**Task prompt:**
When you copy from the entries that follow, take only the lines from the one with "background: #f9a8d4 ->" down to the one with "html: <div>还竞价保证金。</div> ->", keeping both ends and dropping every picture.

**Provided records:**
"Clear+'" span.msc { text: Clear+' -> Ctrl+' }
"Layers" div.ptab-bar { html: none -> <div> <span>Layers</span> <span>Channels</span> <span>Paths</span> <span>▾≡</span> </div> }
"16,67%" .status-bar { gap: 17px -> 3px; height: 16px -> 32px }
---
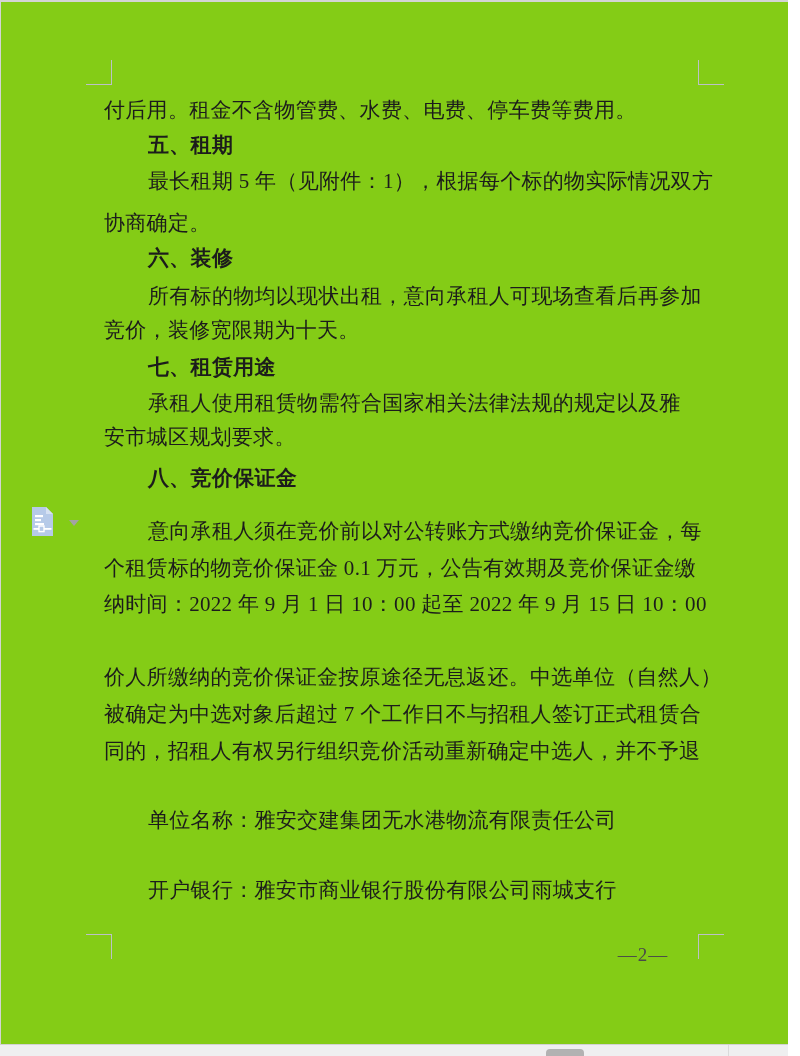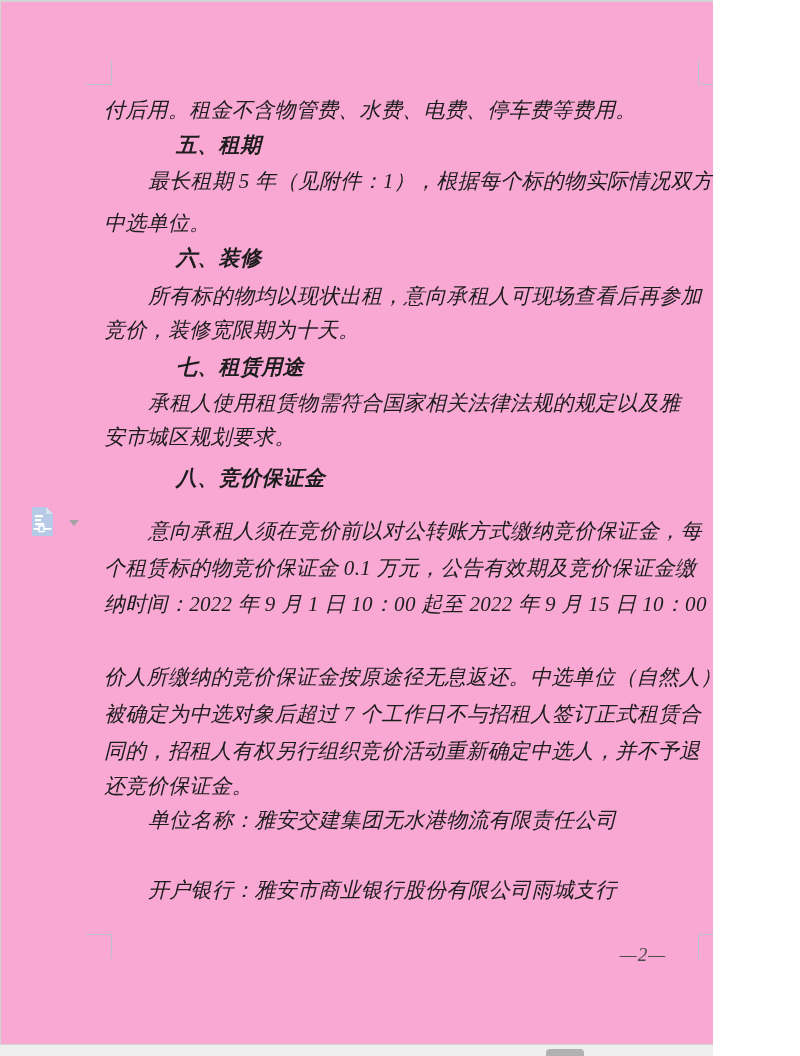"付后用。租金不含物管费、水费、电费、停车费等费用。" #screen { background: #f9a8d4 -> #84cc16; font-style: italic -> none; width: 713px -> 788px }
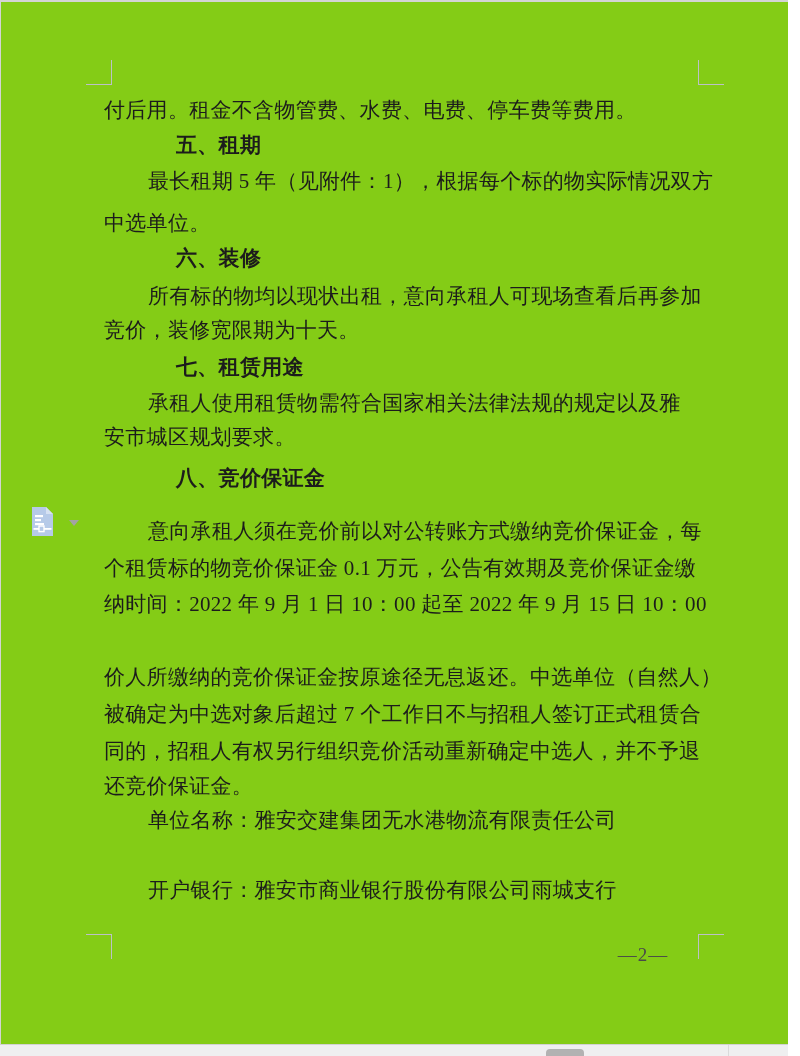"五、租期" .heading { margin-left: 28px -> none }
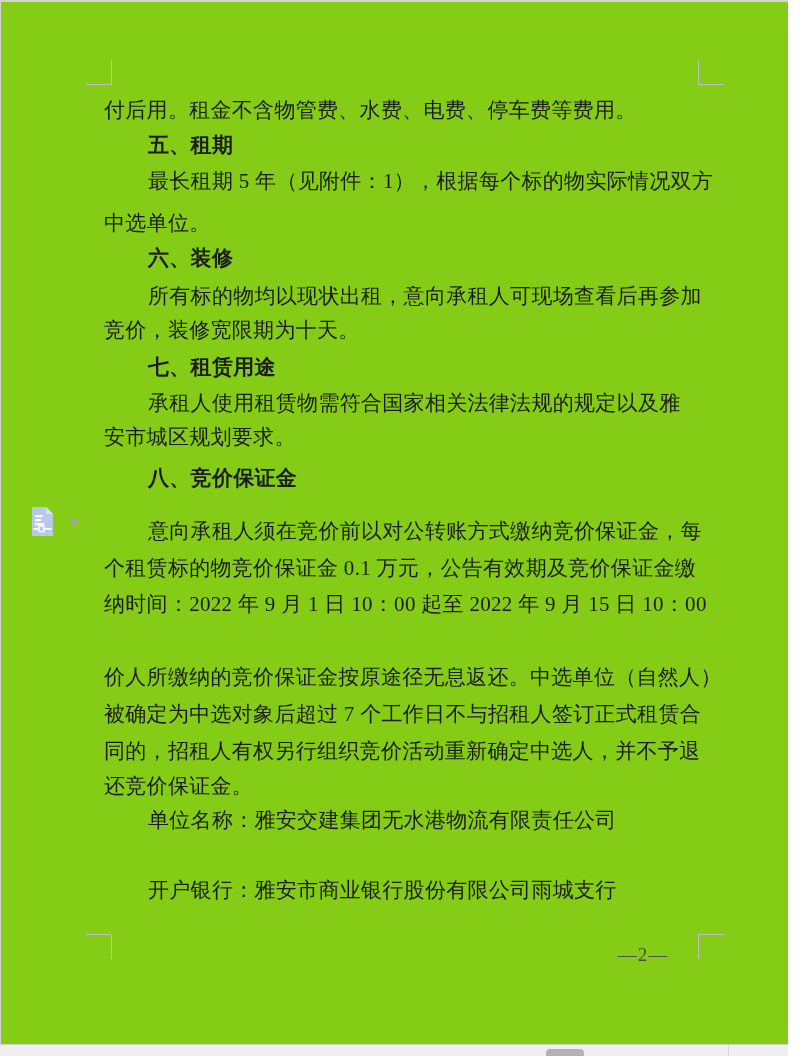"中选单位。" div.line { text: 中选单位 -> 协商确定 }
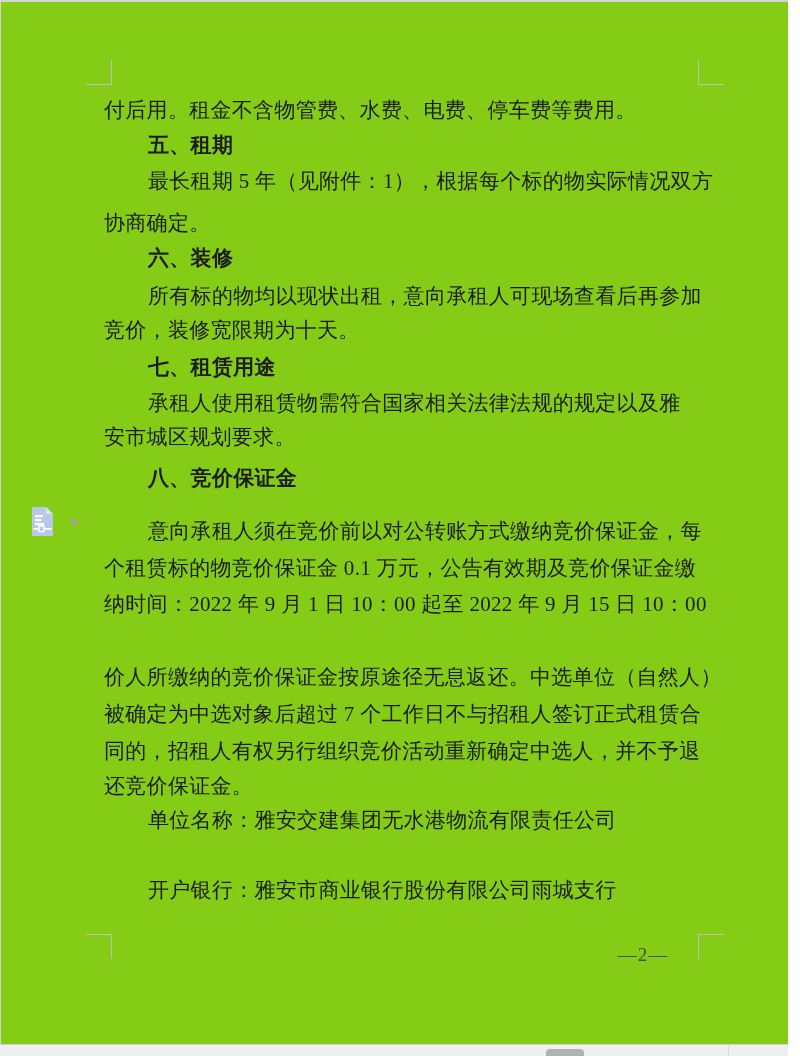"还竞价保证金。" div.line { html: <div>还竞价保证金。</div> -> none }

**Solution to the problem:**
"付后用。租金不含物管费、水费、电费、停车费等费用。" #screen { background: #f9a8d4 -> #84cc16; font-style: italic -> none; width: 713px -> 788px }
"五、租期" .heading { margin-left: 28px -> none }
"中选单位。" div.line { text: 中选单位 -> 协商确定 }
"还竞价保证金。" div.line { html: <div>还竞价保证金。</div> -> none }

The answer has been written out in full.